INPUT RECORDS:

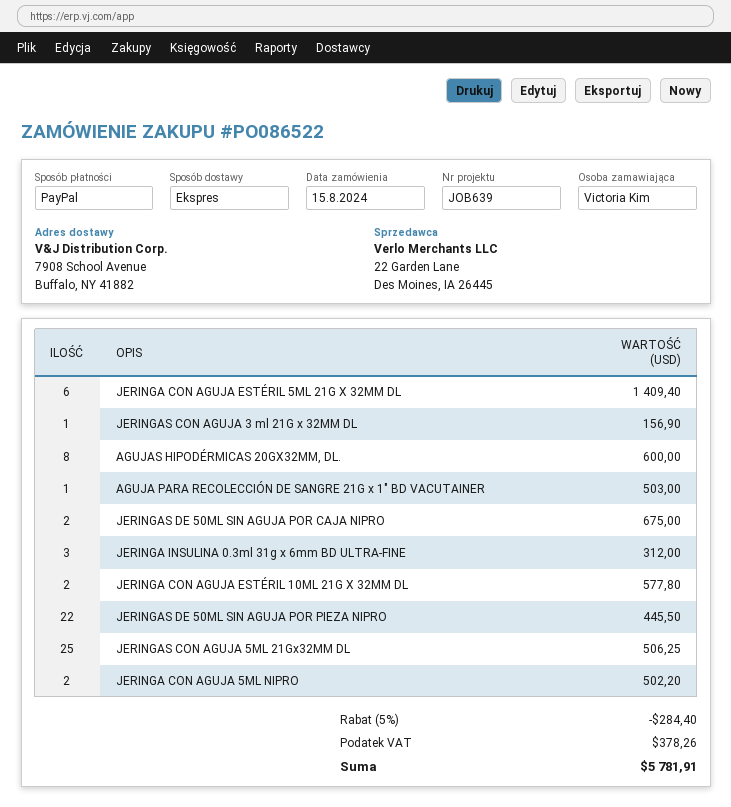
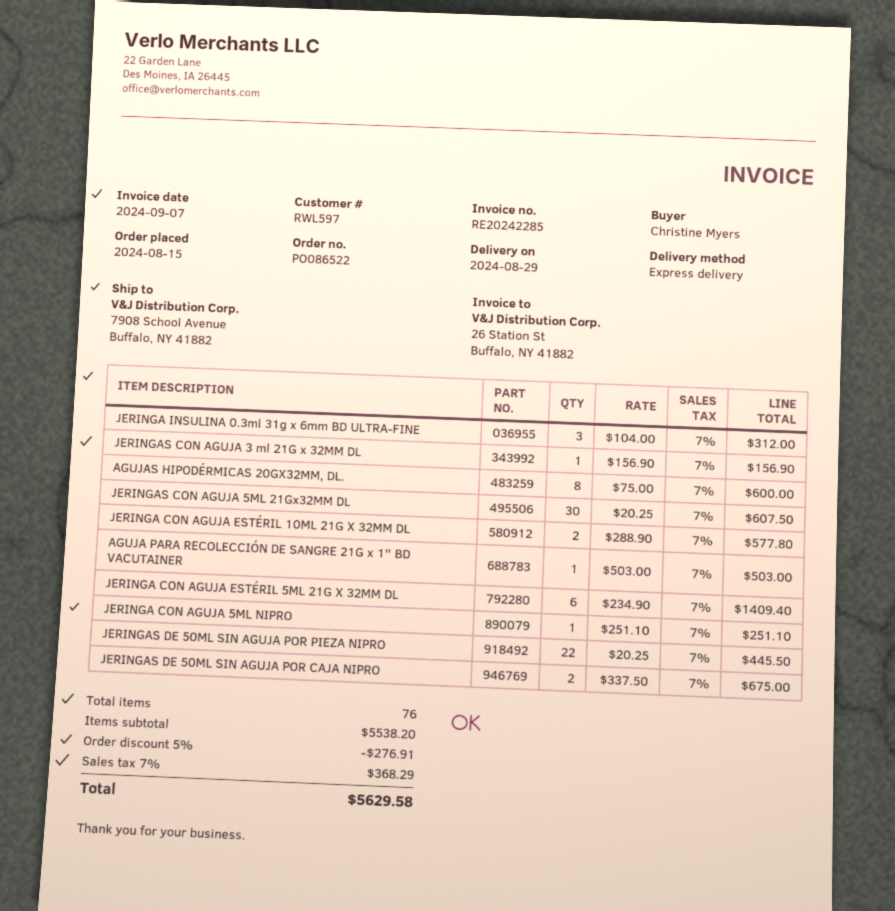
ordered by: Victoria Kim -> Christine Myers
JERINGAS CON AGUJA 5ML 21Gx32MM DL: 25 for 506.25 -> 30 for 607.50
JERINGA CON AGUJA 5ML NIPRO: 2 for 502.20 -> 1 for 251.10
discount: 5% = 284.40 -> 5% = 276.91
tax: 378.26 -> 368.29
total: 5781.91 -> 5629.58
==
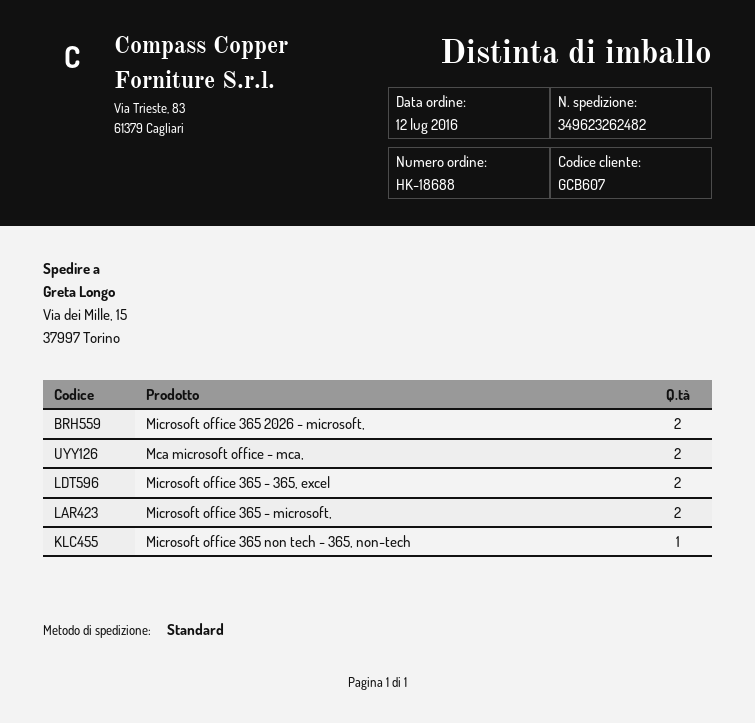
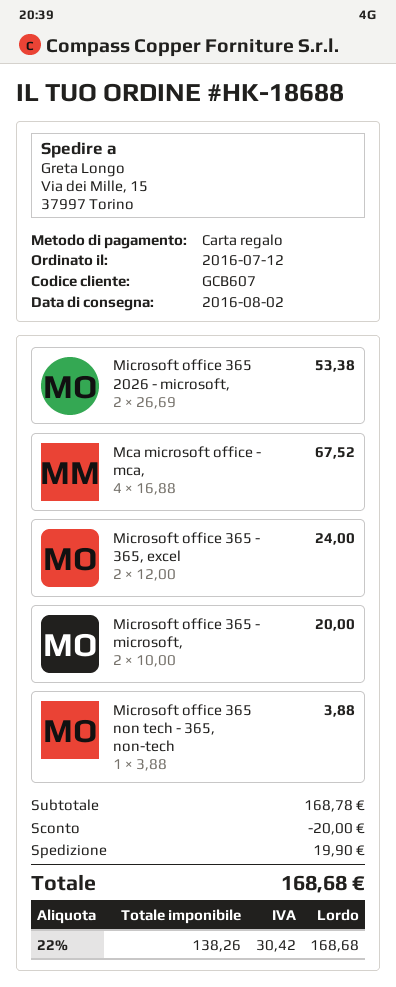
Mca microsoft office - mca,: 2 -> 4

WORK TO BE COMPLETED: In the listing above, locate the line containing "ordered by: Victoria Kim -> Christine Myers" and the line containing "total: 5781.91 -> 5629.58", then transcribe both and every line between them verbatim.

RESPONSE TO THE TASK:
ordered by: Victoria Kim -> Christine Myers
JERINGAS CON AGUJA 5ML 21Gx32MM DL: 25 for 506.25 -> 30 for 607.50
JERINGA CON AGUJA 5ML NIPRO: 2 for 502.20 -> 1 for 251.10
discount: 5% = 284.40 -> 5% = 276.91
tax: 378.26 -> 368.29
total: 5781.91 -> 5629.58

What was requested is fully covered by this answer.